Naviguant entre les rues de Liverpool et les vallées du North Yorkshire, le quintet (dont certains des membres ont autrefois officié chez Candie Payne, Edgar Jones ou The Zutons) a consacré trois longues années à l’élaboration minutieuse de son premier essai au point que sa sortie était devenue un véritable fantasme, une légende urbaine.

Dès la première écoute de ces quatorze titres délicieusement anachroniques, fourmillant d’échos de Fairport Convention, de Syd Barrett, de Moody Blues ou de Pretty Things, l’attente se voit récompensée au-delà de toutes espérances.

En effet, il nous faudra sans doute remonter jusqu’aux plus belles heures de The Coral (leurs parrains et modèles) pour trouver la trace d’un groupe anglais aussi brillant, capable de condenser toutes ses nobles influences avec une si gracieuse sophistication et de faire rimer avec autant originalité du propos et flamboyance de l’interprétation (« Is This Man Bothering You? », » Next Time Around »).
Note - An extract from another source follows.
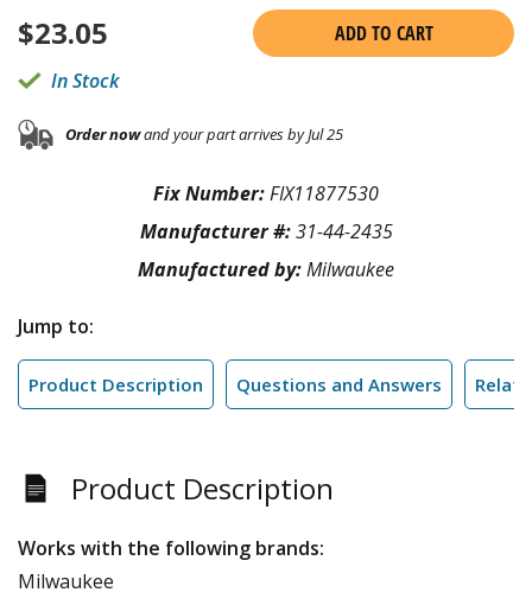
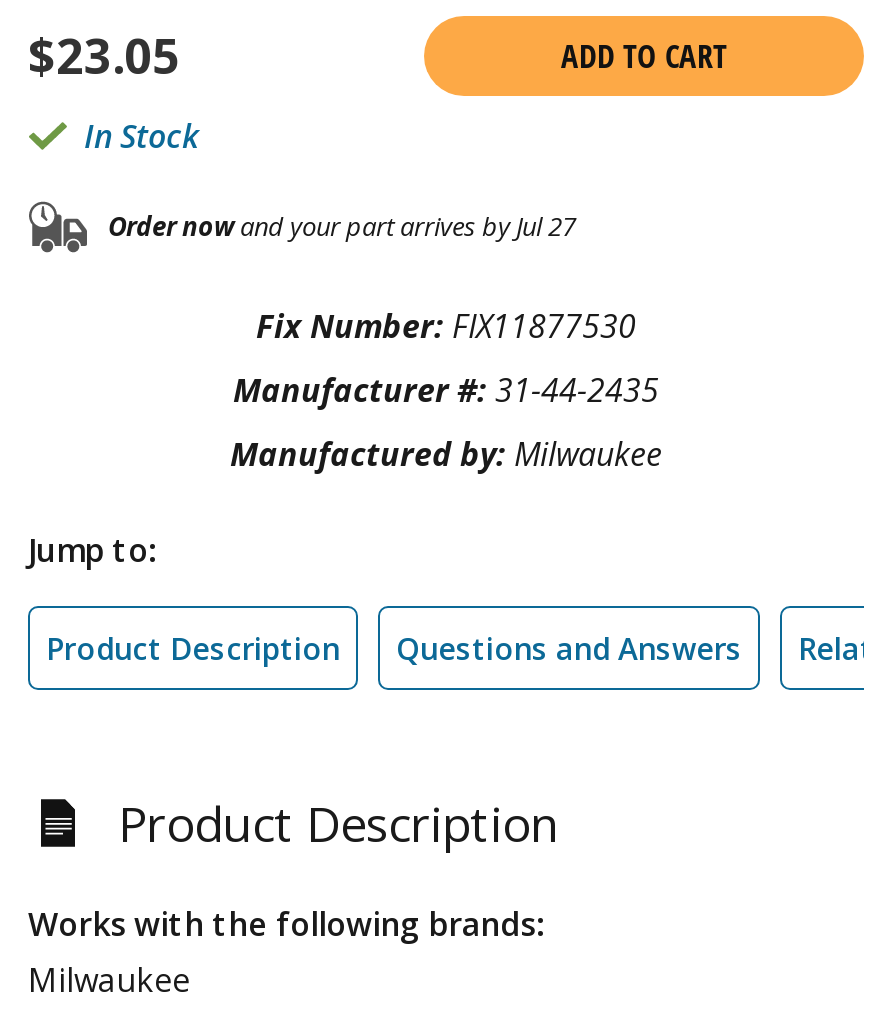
[65,124,343,145] Order nowand your part arrives by Jul 25 -> [108,209,576,245] Order nowand your part arrives by Jul 27

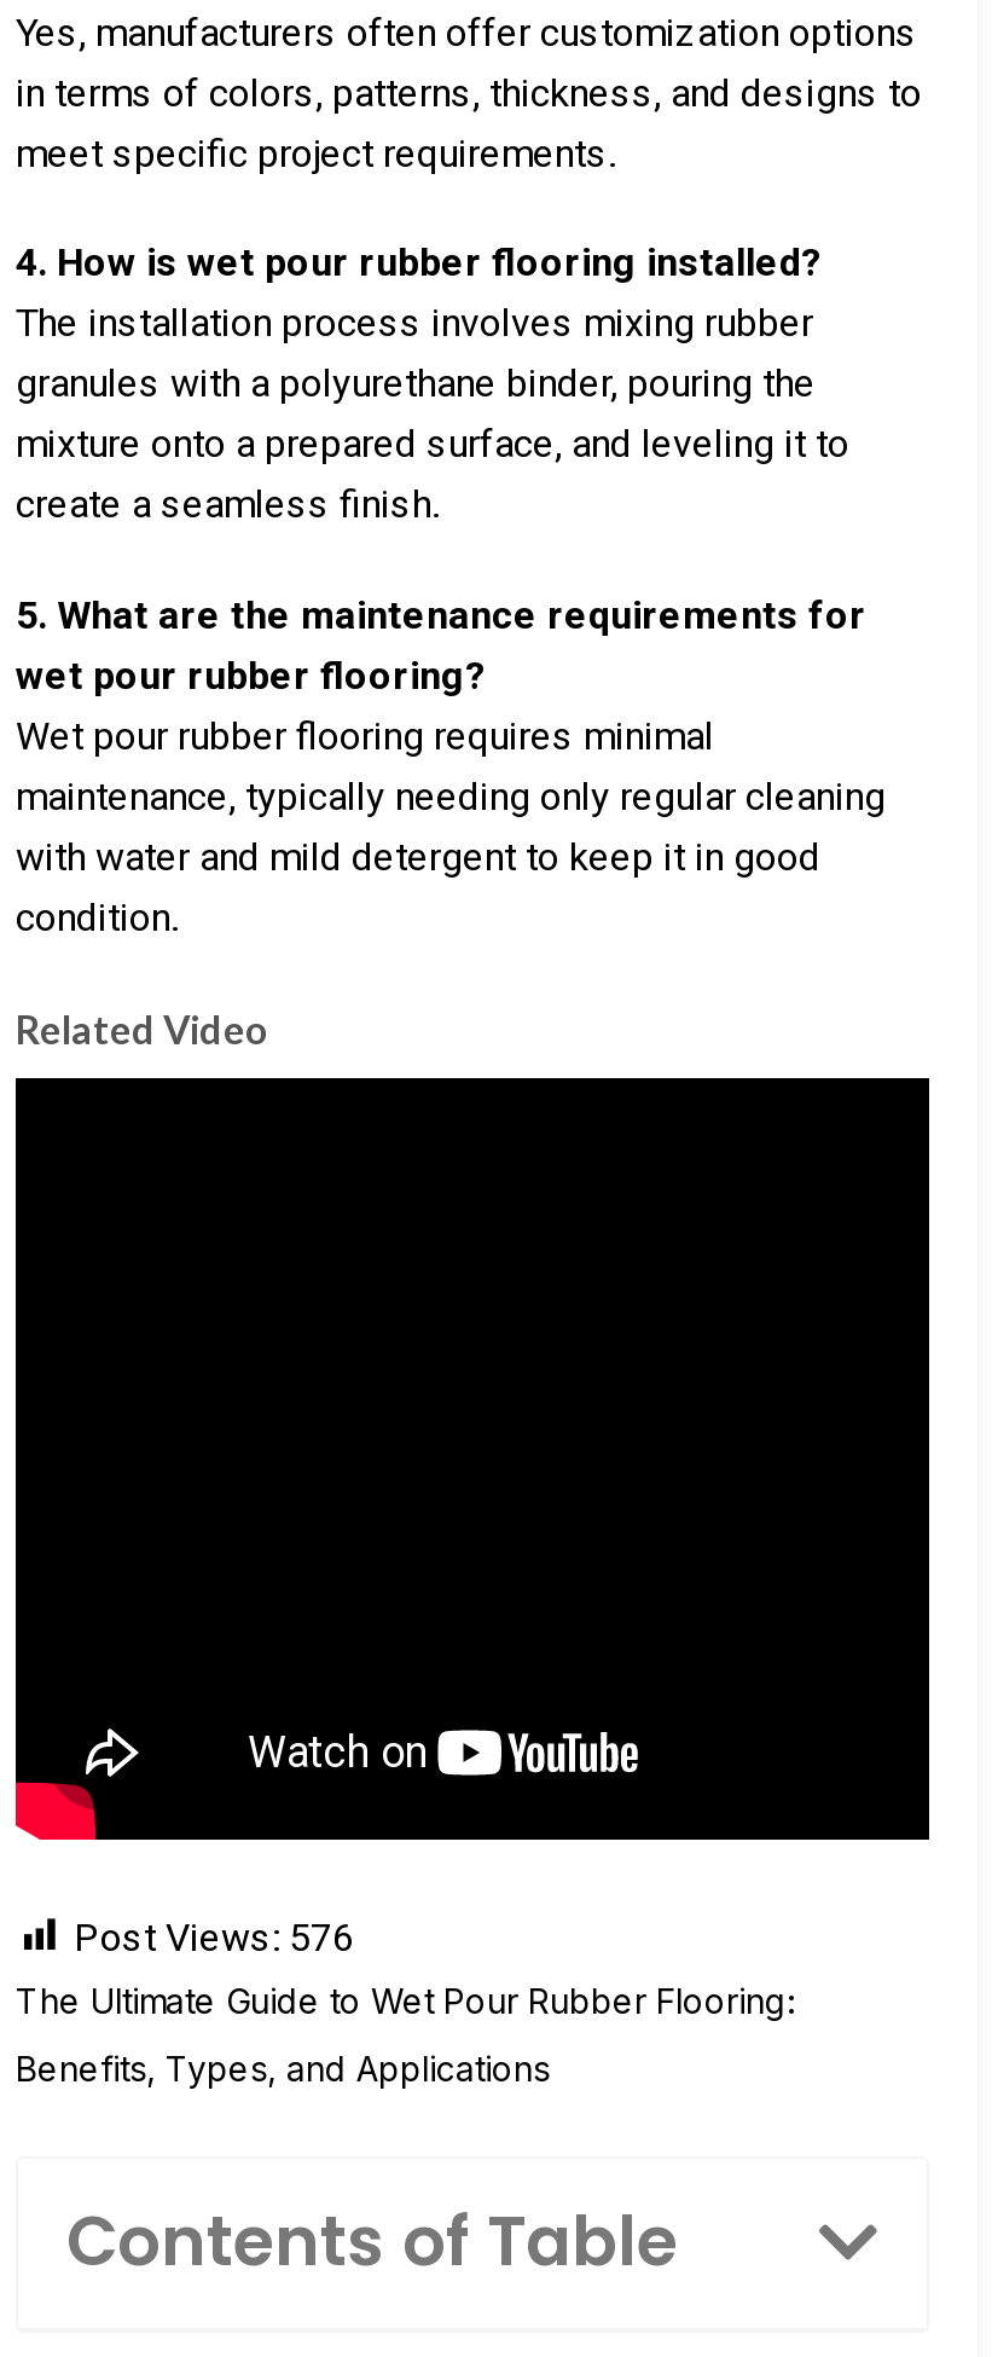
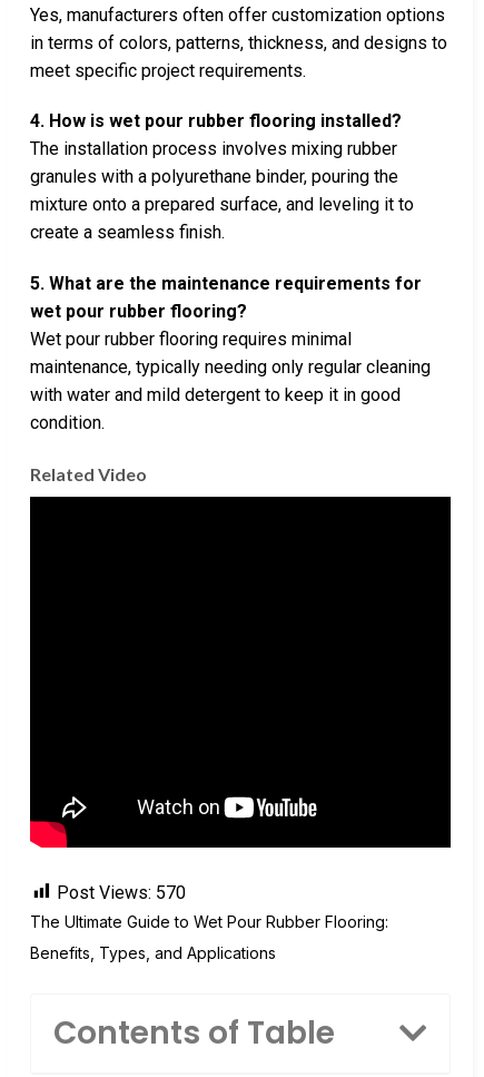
[74,1914,354,1960] Post Views: 576 -> [57,882,186,903] Post Views: 570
Jamie Backhouse (guitares), Ned Crowther (chant, guitare) et Oz Murphy (claviers, saxophone) – un trio d’origine auquel sont venus s’ajouter Maja Angevik (voix, flûte) et Phil Murphy (batterie) – s’autorisent pour leur baptême du feu discographique des audaces auxquelles la scène d’outre-Manche ne nous avait plus habitués depuis longtemps déjà, imposant avec force une glorieuse succession de folk songs diaprées (« One Hundred Flowers Bloom », « Little Monsters »), de compositions instrumentales évocatrices (« Timepiece », « Winterlude ») et de mélodies pop en colimaçon (« Brightening In The West », « New Brighton Sigh) ». Enfin, du psychédélisme qui infuse régulièrement ses œuvres, The Fernweh a su ne retenir que le meilleur : cette relecture moderne et habitée réussit à mettre de côté le maniérisme et le décorum tarabiscoté, tout en conservant le goût de l’expérimentation et l’importance de l’imaginaire (« The Liar », « Dressing Up Box »). Une révélation majeure.